While lexing and parsing a single function declaration works, it fails when I have more than one function declaration in a file. The token stream shows that "everything + all function declarations + PK_ERROR_code_t of last function declaration " are consumed as text, and then only the last function declaration in the file is correctly parsed.

My one line summary is: My non-greedy grammar rule to consume everything before the PK_ERROR_code_t is consuming too much.

What I perhaps incorrectly believe is the solution:

Fix my lexer non-greedy rule somehow so that it consumes everything until it finds the PK_linkage_m token. My non-greedy rule appears to be consume too much.

What I haven't tried:

As this is my first ANTLR project, and my first language parsing project in a very long time, I'd be more than happy to rewrite it if I'm wrong and getting wronger. I was considering using line terminators to skip everything that doesnt start with newline, but I'm not sure how to make that work and not sure how it's fundamentally different.

Here is my lexer file KernelLexer.g4:

lexer grammar KernelLexer;
// lexer should ignore everything except function declarations
// parser should never see tokens that are irrelevant

@lexer::members {
    public static final int WHITESPACE = 1;
}

PK_ERROR: 'PK_ERROR_code_t' -> mode(FUNCTION);
PK_LINK: 'PK_linkage_m';

//Doesnt work.

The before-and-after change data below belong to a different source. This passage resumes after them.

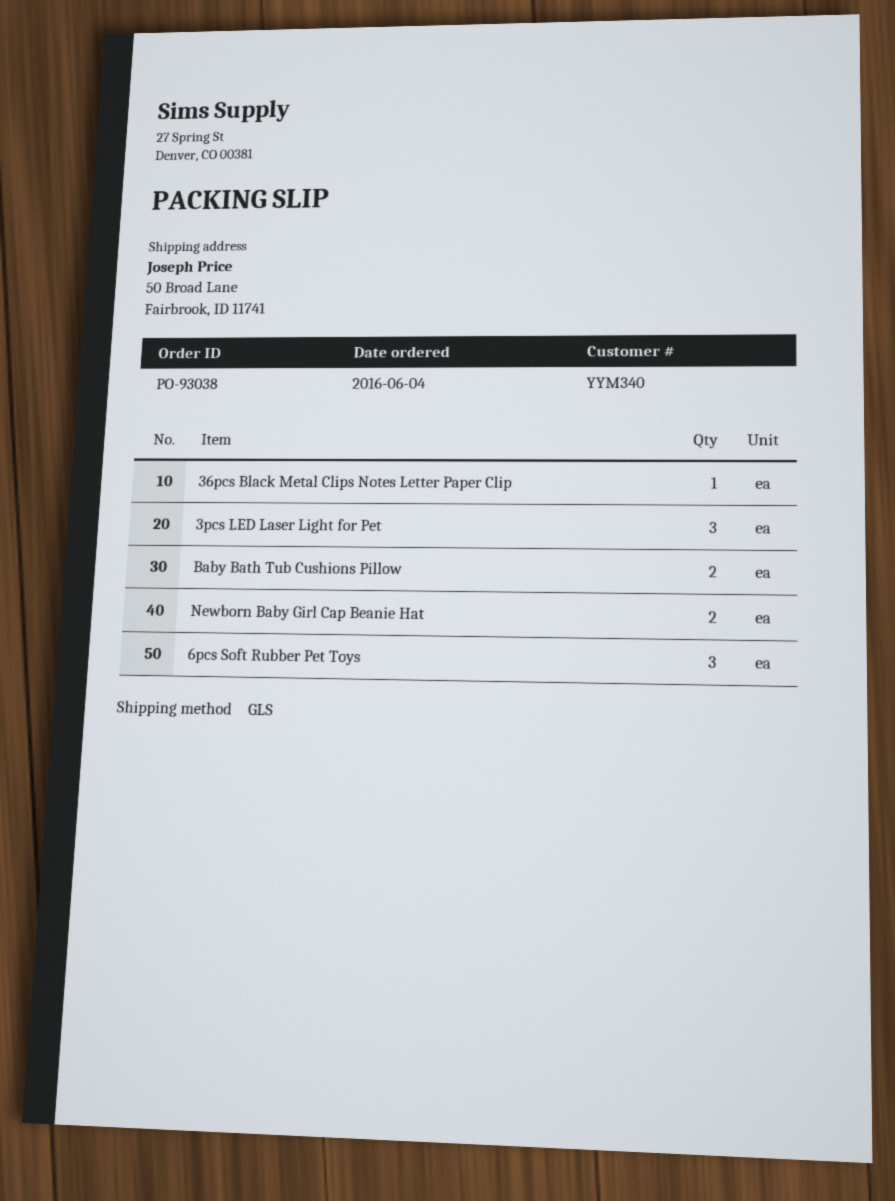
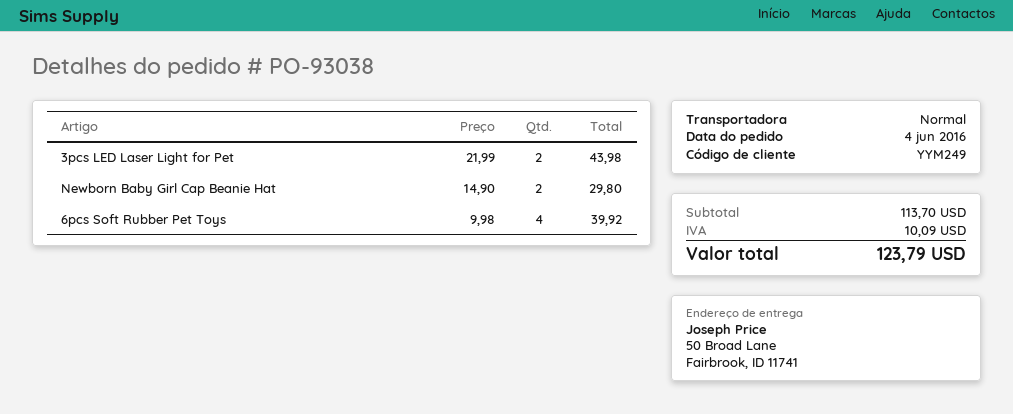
customer number: YYM340 -> YYM249
shipping method: GLS -> standard
36pcs Black Metal Clips Notes Letter Paper Clip: 1 -> none
3pcs LED Laser Light for Pet: 3 -> 2
Baby Bath Tub Cushions Pillow: 2 -> none
6pcs Soft Rubber Pet Toys: 3 -> 4

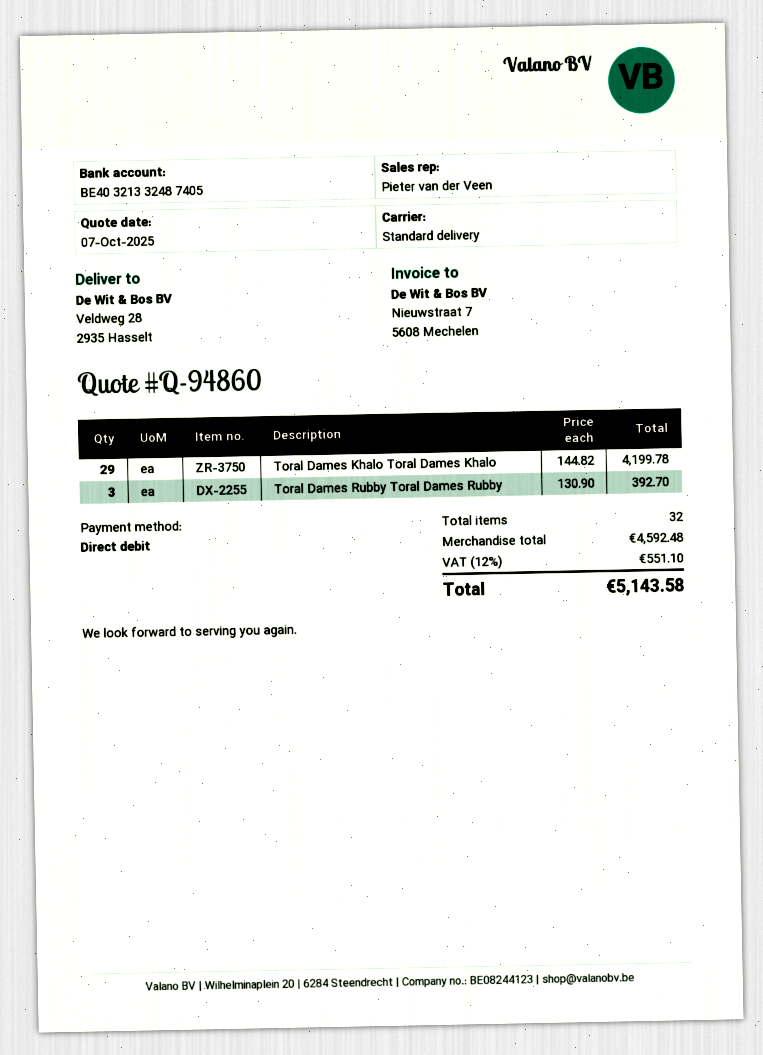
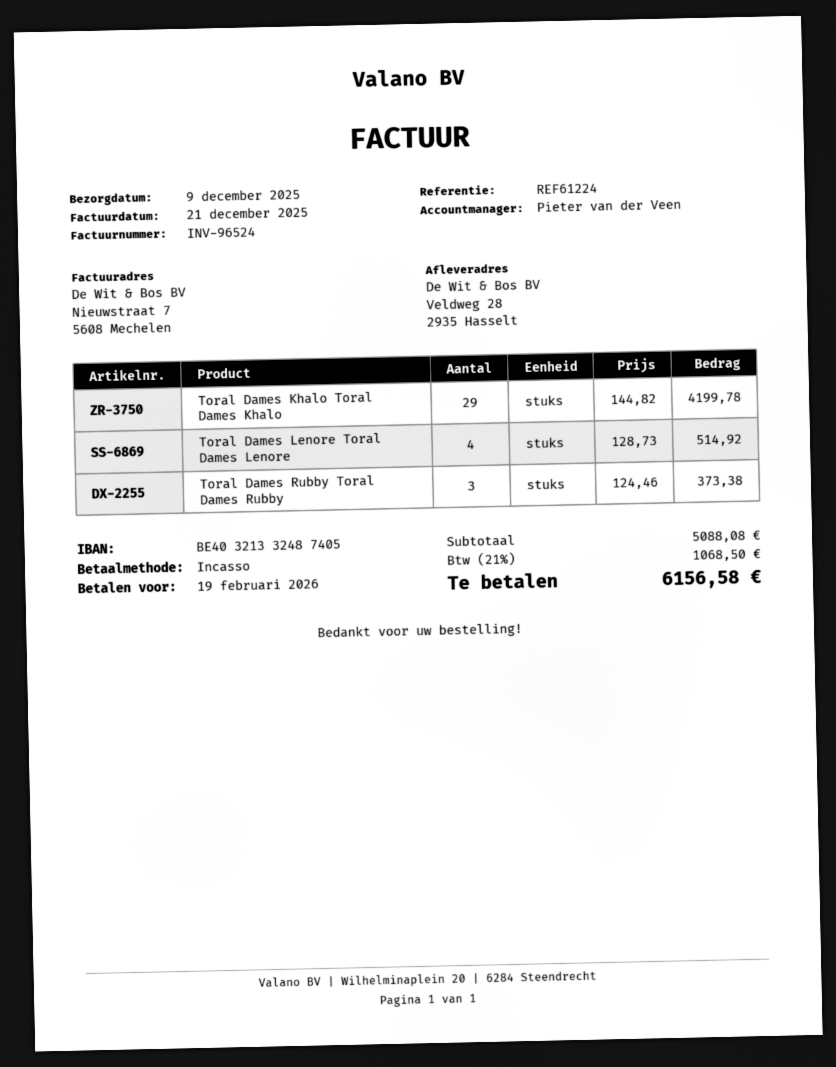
Toral Dames Rubby Toral Dames Rubby: 3 x 130.90 = 392.70 -> 3 x 124.46 = 373.38
Toral Dames Lenore Toral Dames Lenore: none -> 4 x 128.73 = 514.92
subtotal: 4592.48 -> 5088.08
tax: 12% = 551.10 -> 21% = 1068.50
total: 5143.58 -> 6156.58

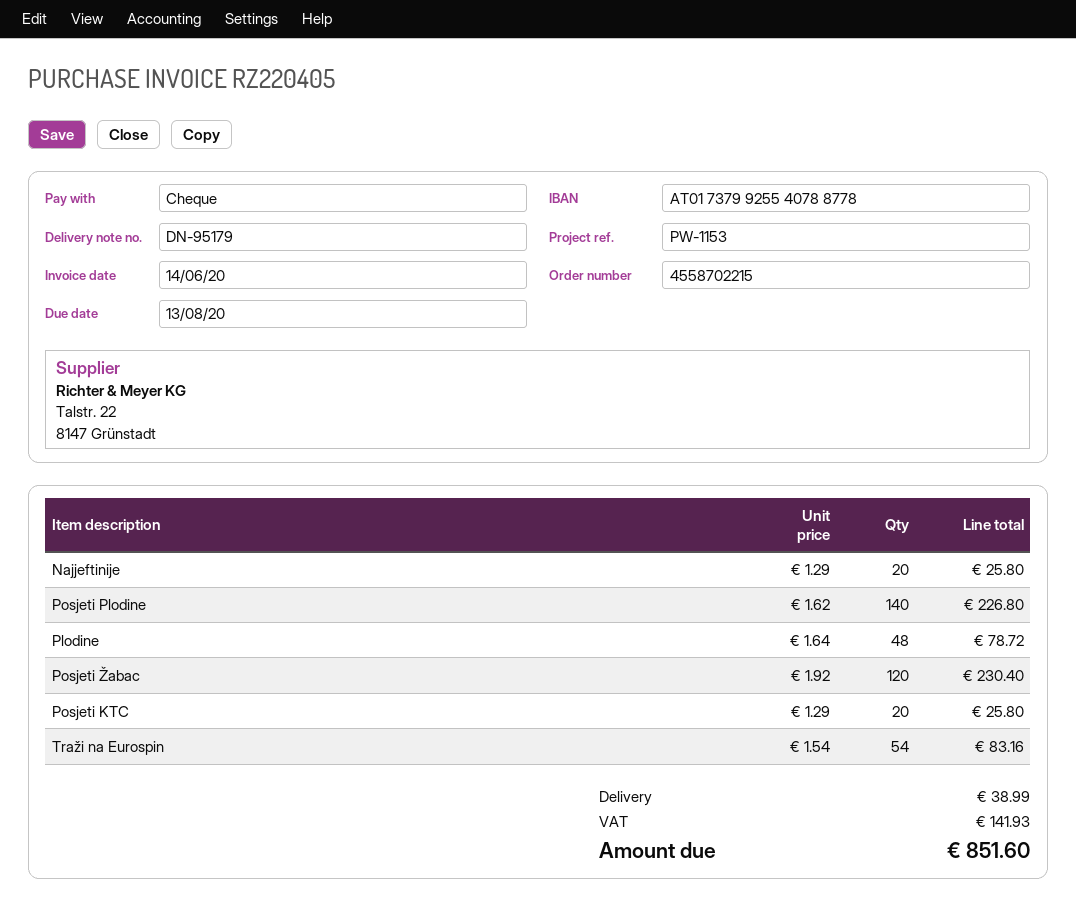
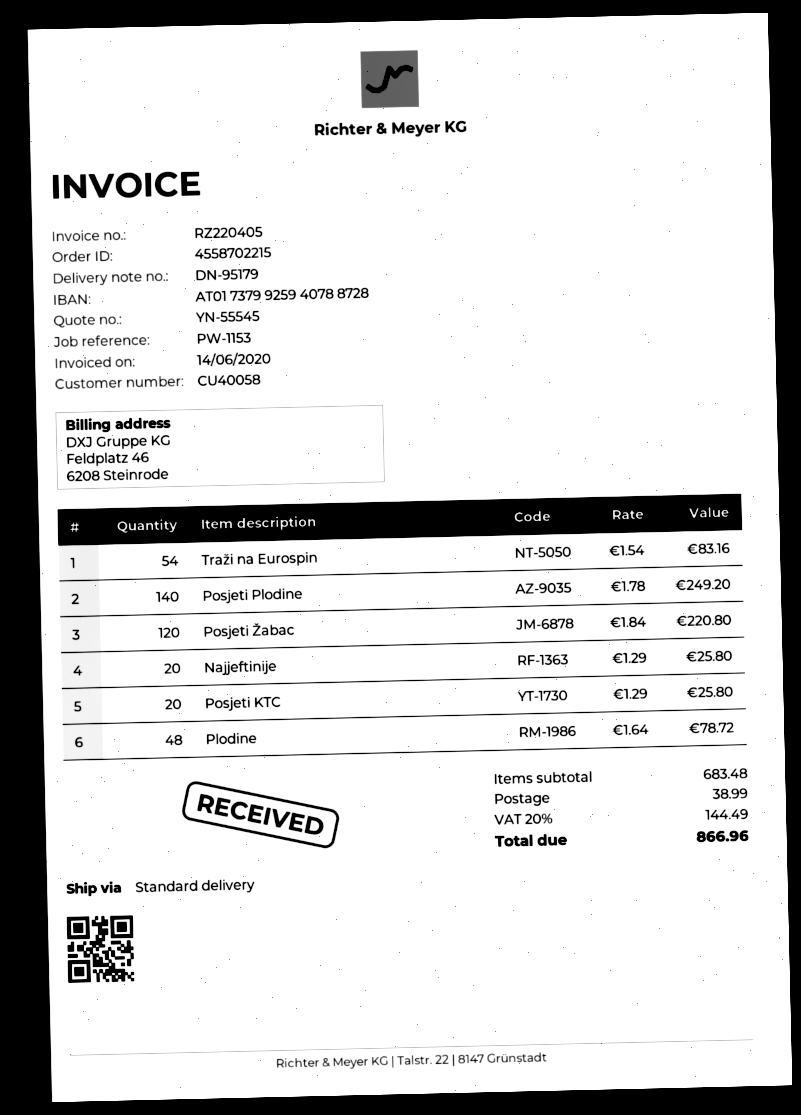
bank account: AT017379925540788778 -> AT017379925940788728
Posjeti Plodine: 140 x 1.62 = 226.80 -> 140 x 1.78 = 249.20
Posjeti Žabac: 120 x 1.92 = 230.40 -> 120 x 1.84 = 220.80
tax: 141.93 -> 144.49
total: 851.60 -> 866.96

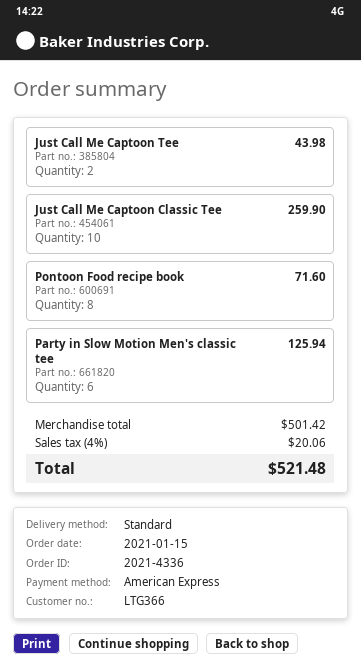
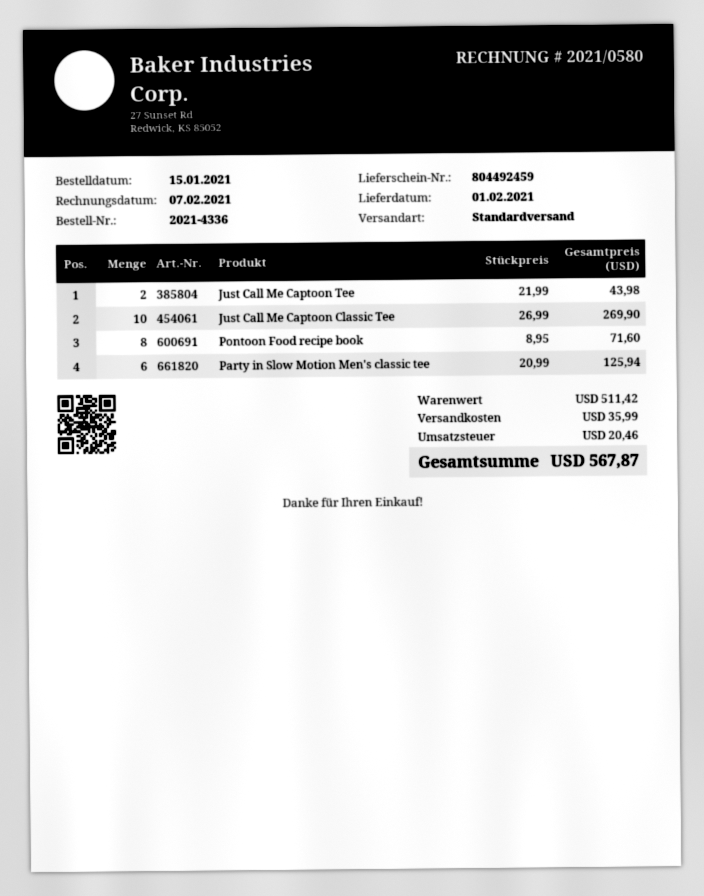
Just Call Me Captoon Classic Tee: 10 for 259.90 -> 10 for 269.90
subtotal: 501.42 -> 511.42
shipping: none -> 35.99
tax: 20.06 -> 20.46
total: 521.48 -> 567.87

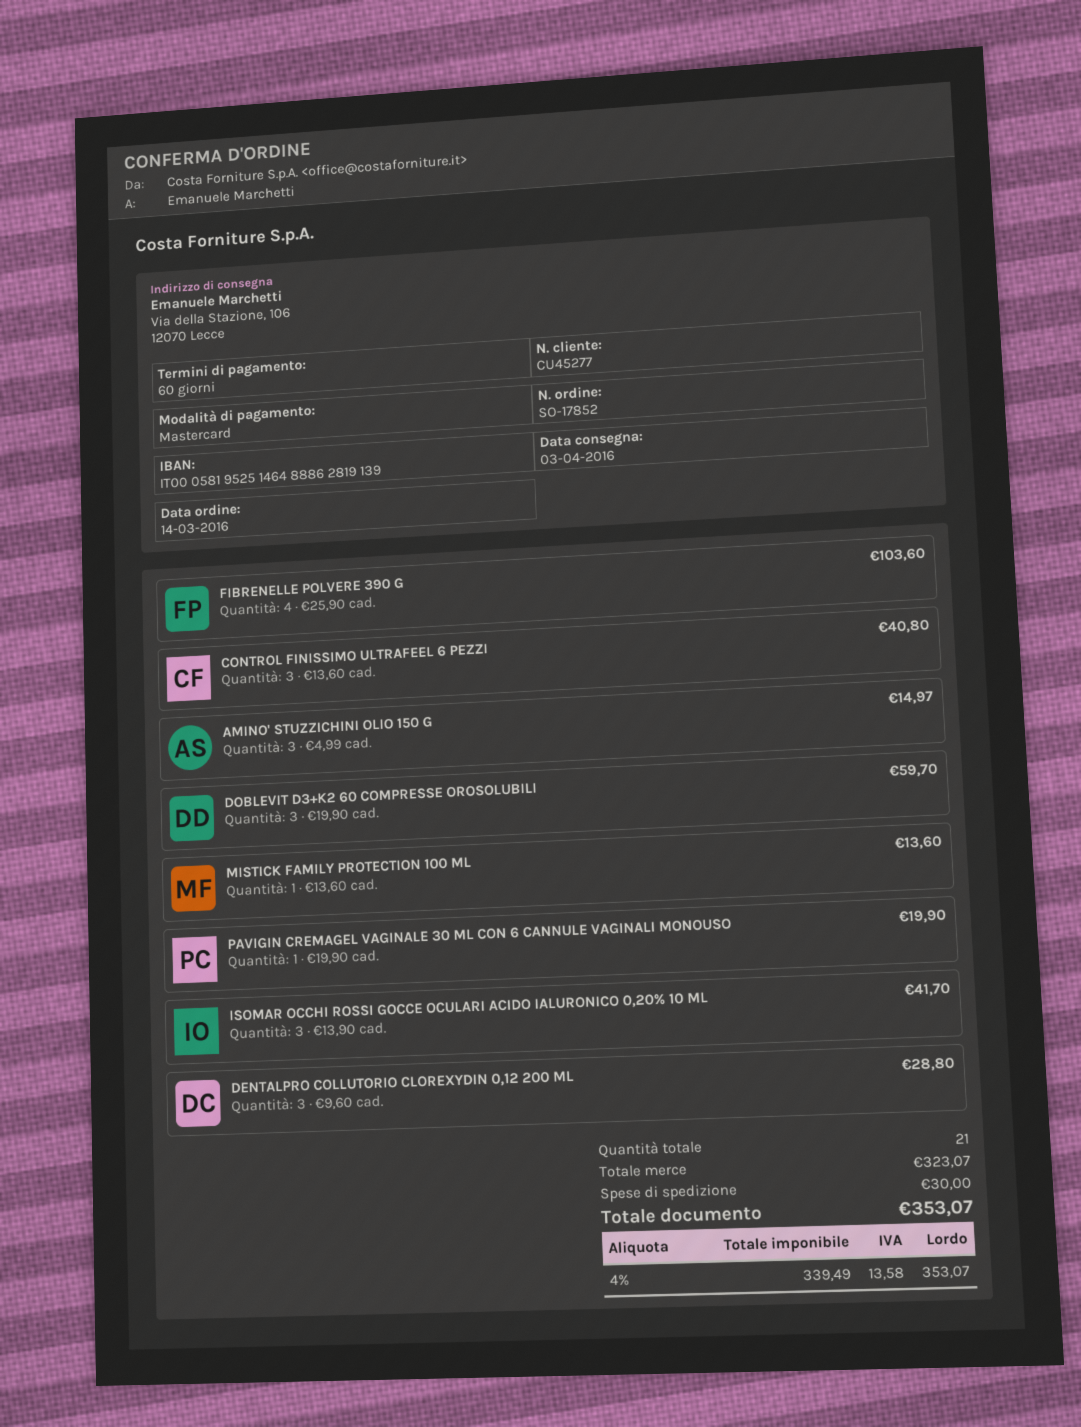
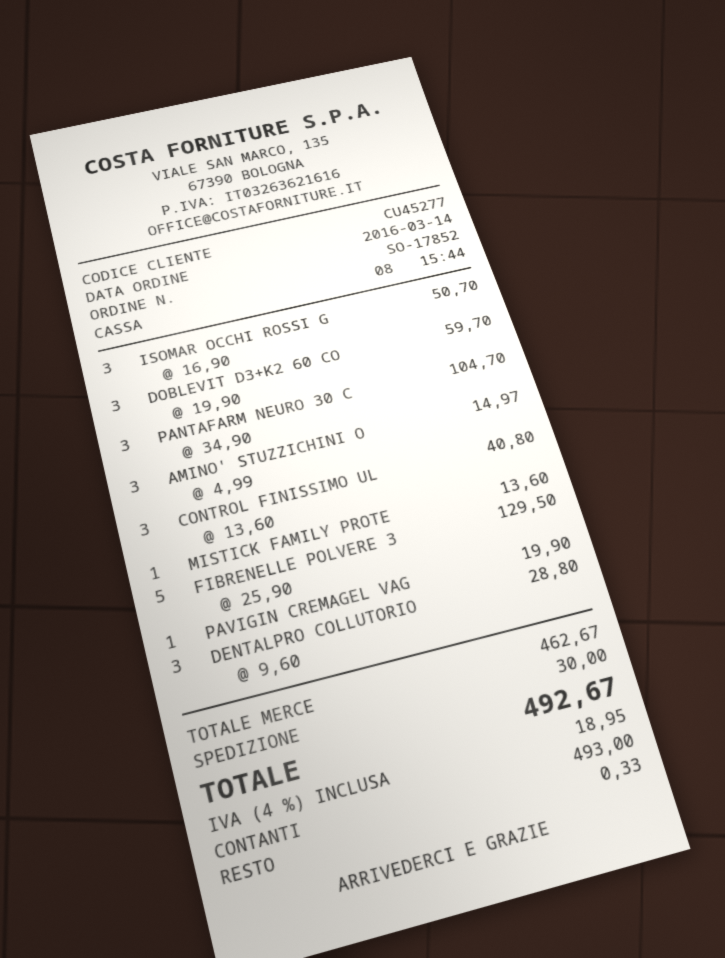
payment method: Mastercard -> cash
FIBRENELLE POLVERE 390 G: 4 x 25.90 = 103.60 -> 5 x 25.90 = 129.50
ISOMAR OCCHI ROSSI GOCCE OCULARI ACIDO IALURONICO 0,20% 10 ML: 3 x 13.90 = 41.70 -> 3 x 16.90 = 50.70
PANTAFARM NEURO 30 C: none -> 3 x 34.90 = 104.70
subtotal: 323.07 -> 462.67
tax: 4% = 13.58 -> 4% = 18.95
total: 353.07 -> 492.67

Once it starts consuming, it doesnt stop.
TEXT_SEA: .*? PK_LINK -> skip;

TEXT_WS: ( ' ' | '\r' | '\n' | '\t' ) -> skip;

mode FUNCTION;

//These constants must go above ID rule because we want these to match first.
CONST: 'const';
OPEN_BLOCK: '(';
CLOSE_BLOCK: ');' -> mode(DEFAULT_MODE);
COMMA: ',';
STAR: '*';

COMMENTED_NAME: '/*' ID '*/';
COMMENT_RECEIVED: '/* received */' -> skip;
COMMENT_RETURNED: '/* returned */' -> skip;
COMMENT: '/*' .*? '*/' -> skip;

ID : ID_LETTER (ID_LETTER | DIGIT)*;
fragment ID_LETTER: 'a'..'z' | 'A'..'Z' | '_';
fragment DIGIT: '0'..'9';

WS: ( ' ' | '\r' | '\n' | '\t' ) -> skip;//channel(1);

Here is my parser file KernelParser.g4:

parser grammar KernelParser;

options { tokenVocab=KernelLexer; }

file : func_decl+;

func_decl : PK_ERROR ID OPEN_BLOCK param_block CLOSE_BLOCK;

param_block: param_decl*;
param_decl: type_decl COMMENTED_NAME COMMA?;
type_decl: CONST? STAR* ID STAR* CONST?;

Here is a simple example input file:

/*some stuff*/

other stuff;

PK_linkage_m PK_ERROR_code_t PK_CLASS_ask_superclass
(
/* received */
PK_CLASS_t         /*class*/,             /* a class */
/* returned */
PK_CLASS_t *const  /*superclass*/         /* immediate superclass of class */
);

/*some stuff*/
blar blar;


PK_linkage_m PK_ERROR_code_t PK_CLASS_is_subclass
(
/* received */
PK_CLASS_t           /*may_be_subclass*/, /* a potential subclass */
PK_CLASS_t           /*class*/,           /* a class */
/* returned */
PK_LOGICAL_t *const  /*is_subclass*/      /* whether it was a subclass */
);


more stuff;

Here is the token output:

line 28:0 token recognition error at: 'more stuff;\r\n'
[@0,312:326='PK_ERROR_code_t',<'PK_ERROR_code_t'>,18:13]
[@1,328:347='PK_CLASS_is_subclass',<ID>,18:29]
[@2,350:350='(',<'('>,19:0]
[@3,369:378='PK_CLASS_t',<ID>,21:0]
[@4,390:408='/*may_be_subclass*/',<COMMENTED_NAME>,21:21]
[@5,409:409=',',<','>,21:40]
[@6,439:448='PK_CLASS_t',<ID>,22:0]
[@7,460:468='/*class*/',<COMMENTED_NAME>,22:21]
[@8,469:469=',',<','>,22:30]
[@9,512:523='PK_LOGICAL_t',<ID>,24:0]
[@10,525:525='*',<'*'>,24:13]
[@11,526:530='const',<'const'>,24:14]
[@12,533:547='/*is_subclass*/',<COMMENTED_NAME>,24:21]
[@13,587:588=');',<');'>,25:0]
[@14,608:607='<EOF>',<EOF>,29:0]

回答1:

It's always difficult to cope with lexer rules "reading everything but ...", but you are on the right path.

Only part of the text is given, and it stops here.